### Problem requirements
Please produce an exact copy of only the lines from the one with "[873,96,941,112] webpacks. ->" through the last one of the material, without pictures.

### Provided material
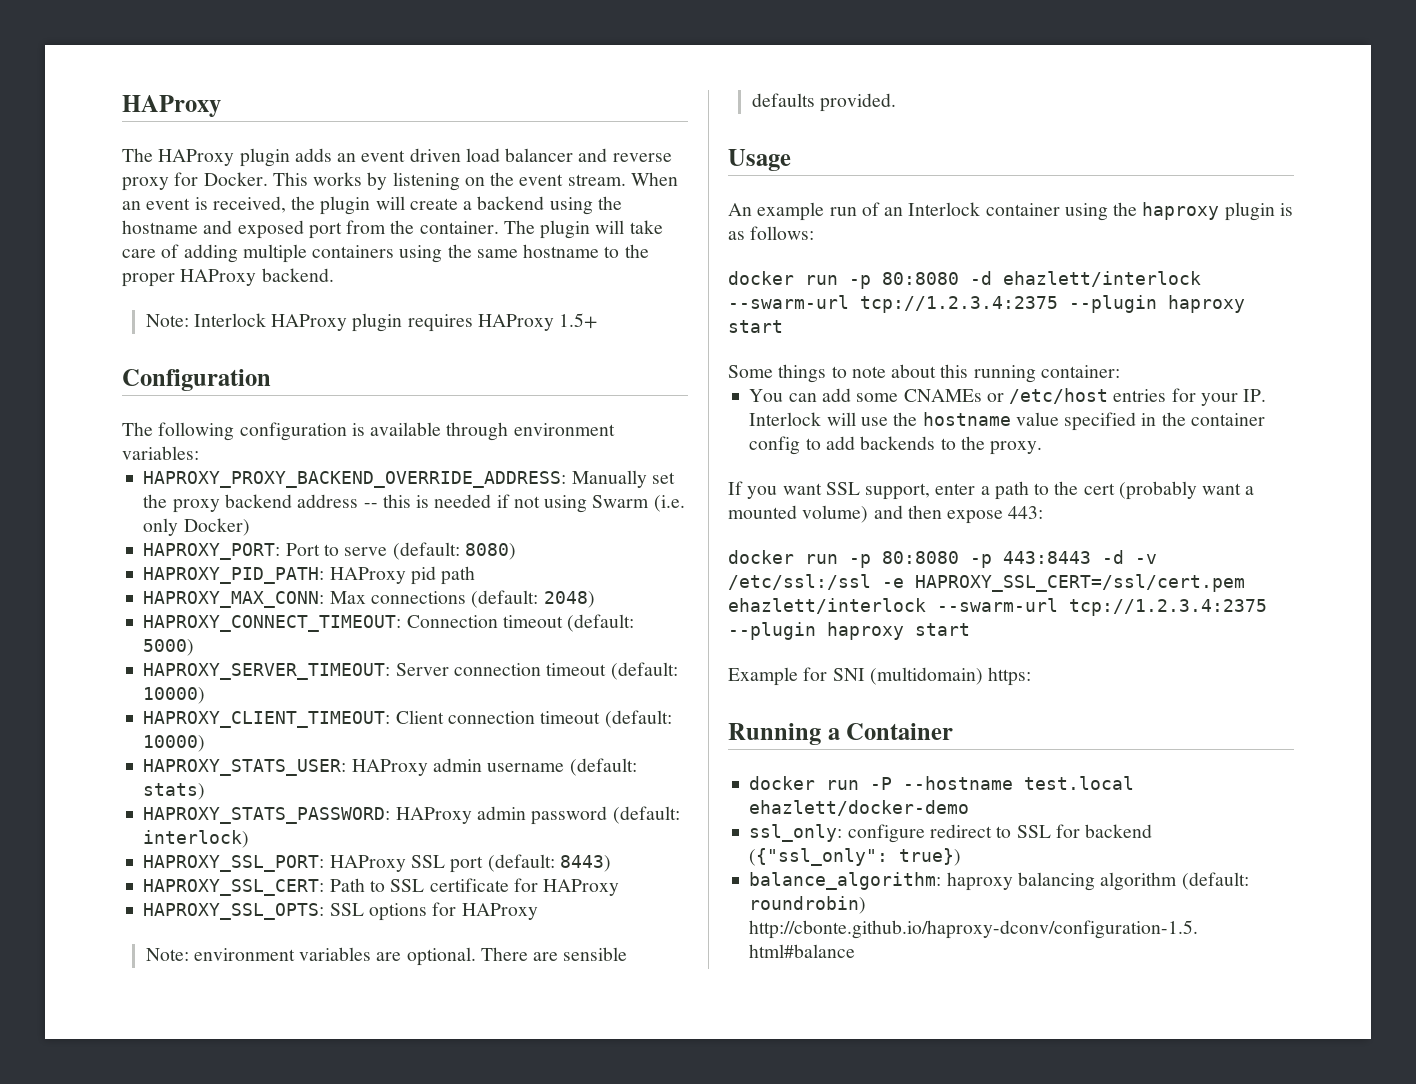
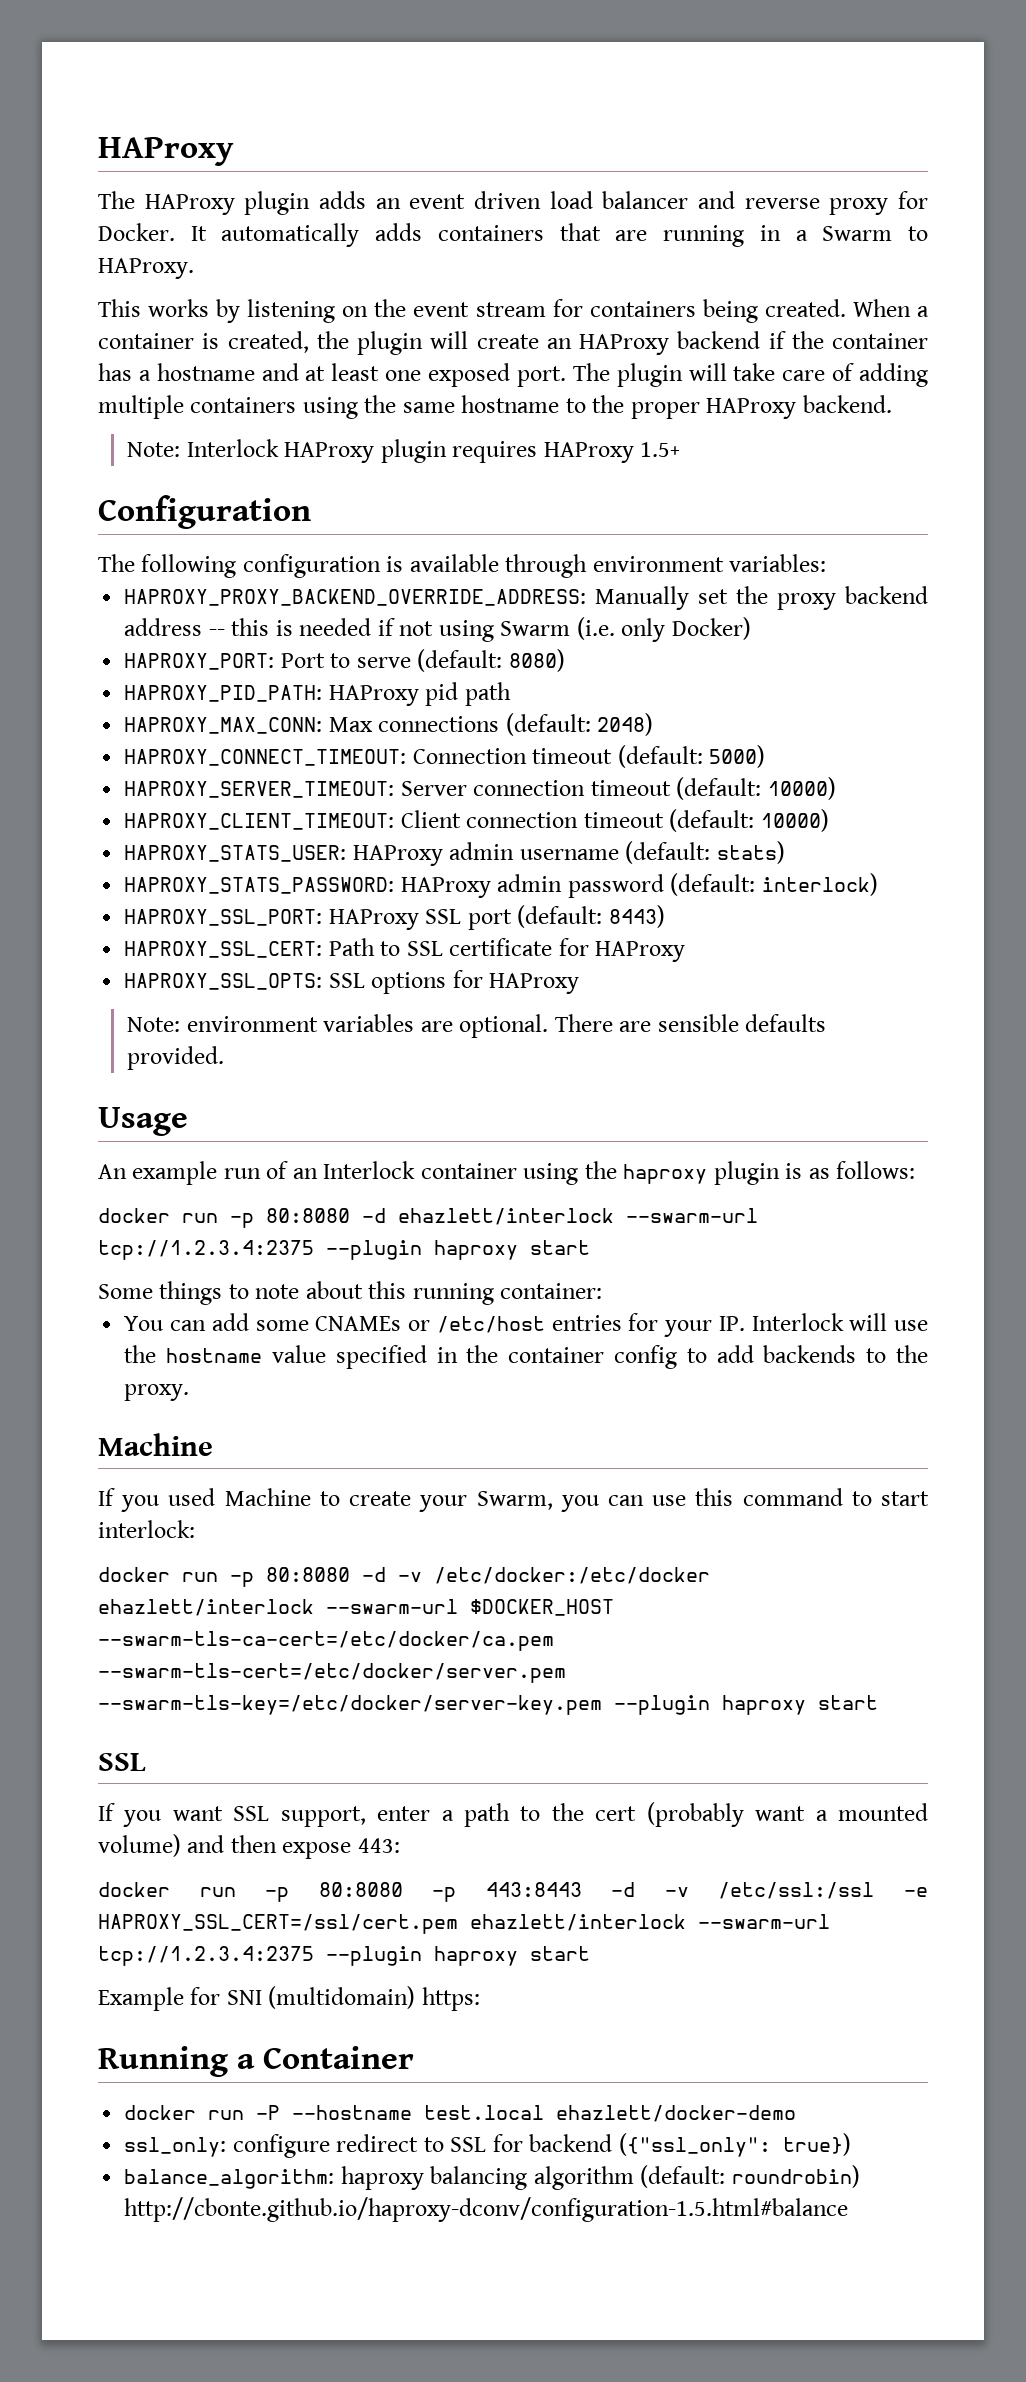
(268, 179) none -> [190,223,929,247] [98,258,194,279] It automatically adds containers that are running in a Swarm to HAProxy. //
[567,172,678,186] [122,196,622,215] [122,220,499,239] stream. When an event is received, the plugin will create a backend using the hostname and exposed port from the container. -> [475,299,930,323] [98,331,928,355] [98,363,566,387] stream for containers being created. When a container is created, the plugin will create an HAProxy backend if the container has a hostname and at least one exposed port.
(1043, 448) none -> [98,1433,213,1456] [98,1488,929,1512] [98,1520,195,1538] [98,1567,710,1587] [98,1599,614,1616] [98,1631,554,1651] [98,1663,566,1683] [98,1695,878,1715] [98,1753,146,1771] // Machine // If you used Machine to create your Swarm, you can use this command to start interlock: // docker run -p 80:8080 -d -v /etc/docker:/etc/docker ehazlett/interlock --swarm-url $DOCKER_HOST --swarm-tls-ca-cert=/etc/docker/ca.pem --swarm-tls-cert=/etc/docker/server.pem --swarm-tls-key=/etc/docker/server-key.pem --plugin haproxy start // SSL

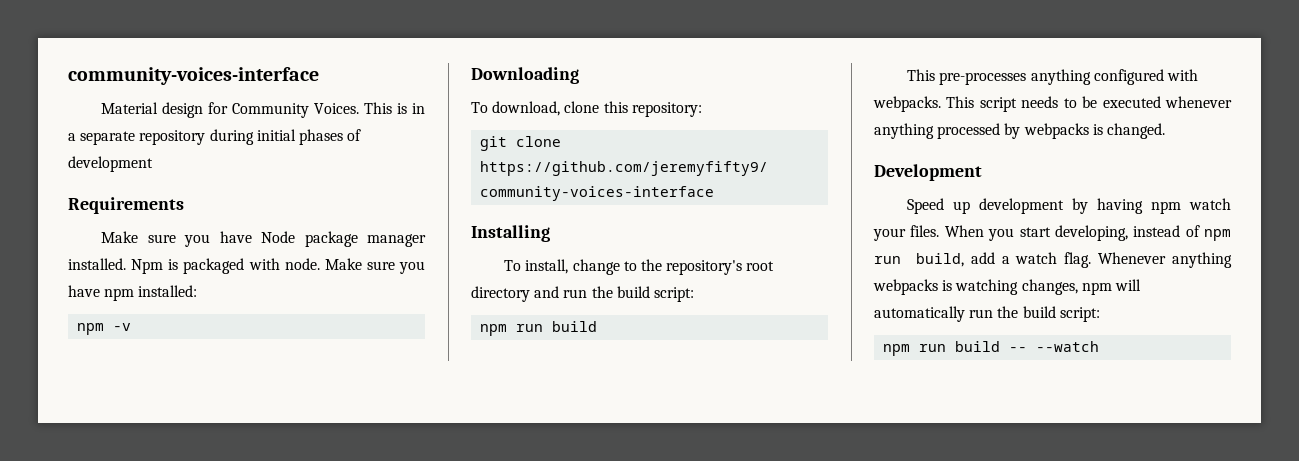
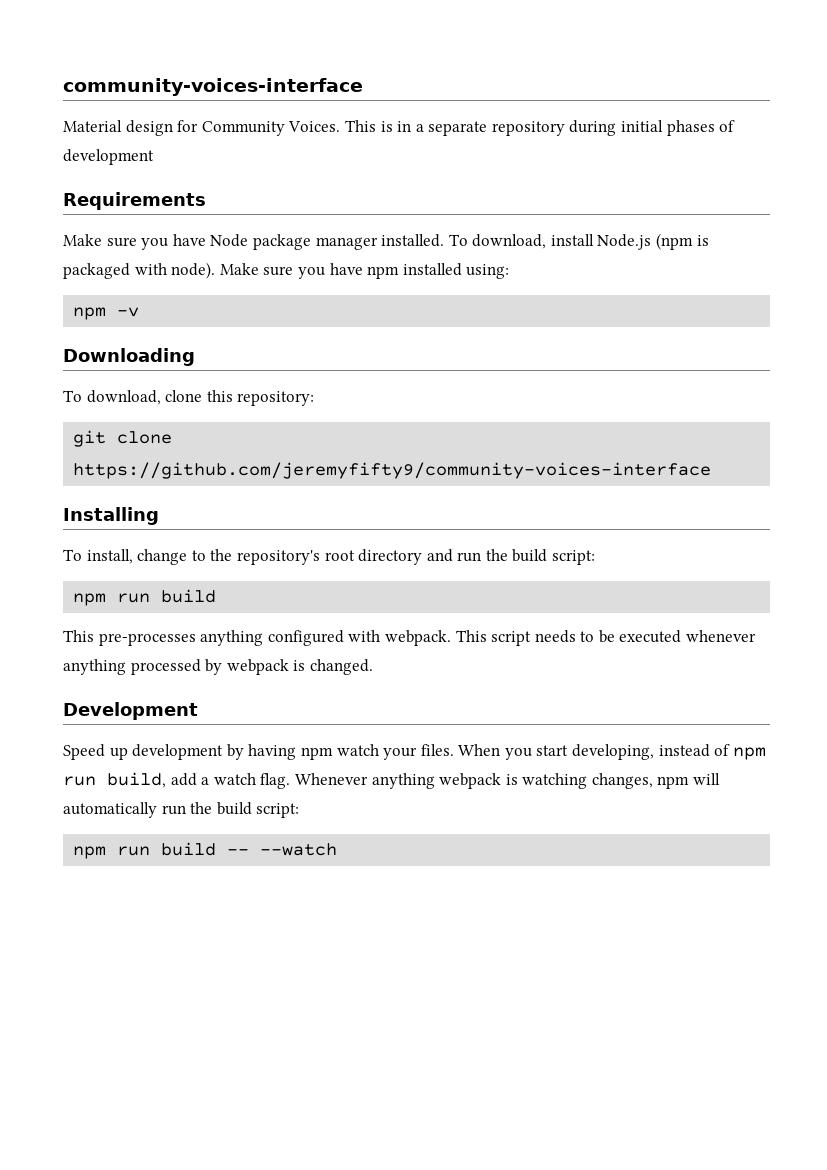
[131,259,164,274] Npm -> [448,233,694,250] To download, install Node.js (npm
[284,258,320,270] node. -> [171,262,216,279] node).
[138,285,198,297] installed: -> [402,263,510,279] installed using:
[873,96,941,112] webpacks. -> [384,630,451,646] webpack.
[1023,123,1089,139] webpacks -> [226,659,289,675] webpack
[873,279,938,295] webpacks -> [439,773,502,789] webpack

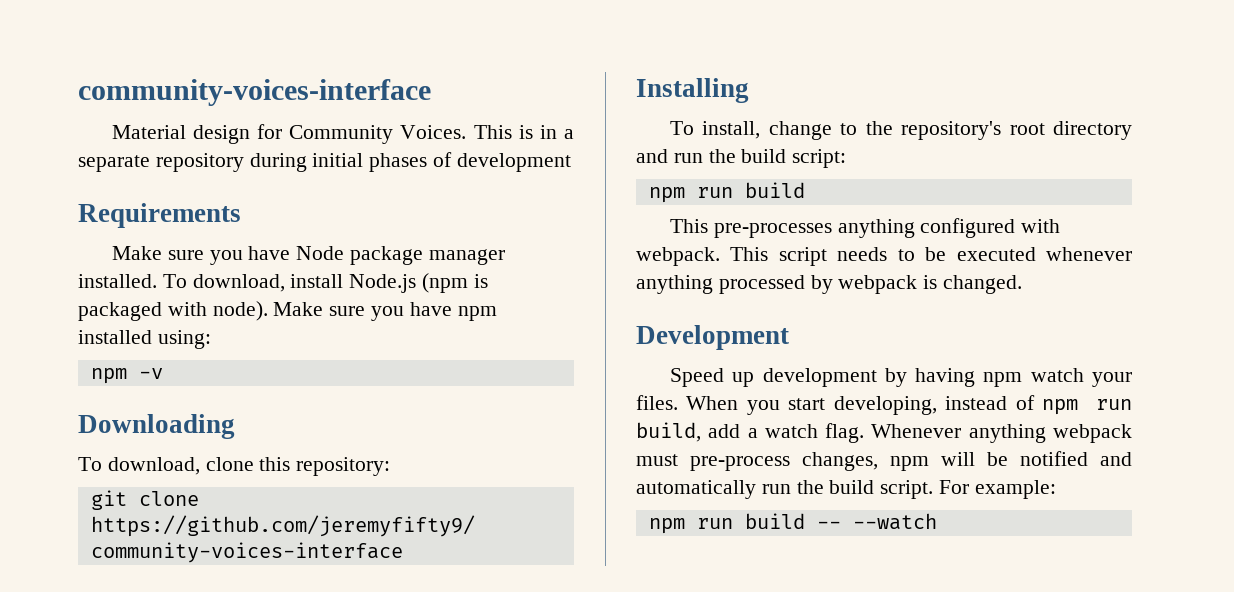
[505,773,588,789] is watching -> [636,454,790,471] must pre-process
(721, 779) none -> [987,451,1132,466] be notified and
[256,803,300,818] script: -> [880,480,1056,499] script. For example:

### Output for this task
[873,96,941,112] webpacks. -> [384,630,451,646] webpack.
[1023,123,1089,139] webpacks -> [226,659,289,675] webpack
[873,279,938,295] webpacks -> [439,773,502,789] webpack

[505,773,588,789] is watching -> [636,454,790,471] must pre-process
(721, 779) none -> [987,451,1132,466] be notified and
[256,803,300,818] script: -> [880,480,1056,499] script. For example:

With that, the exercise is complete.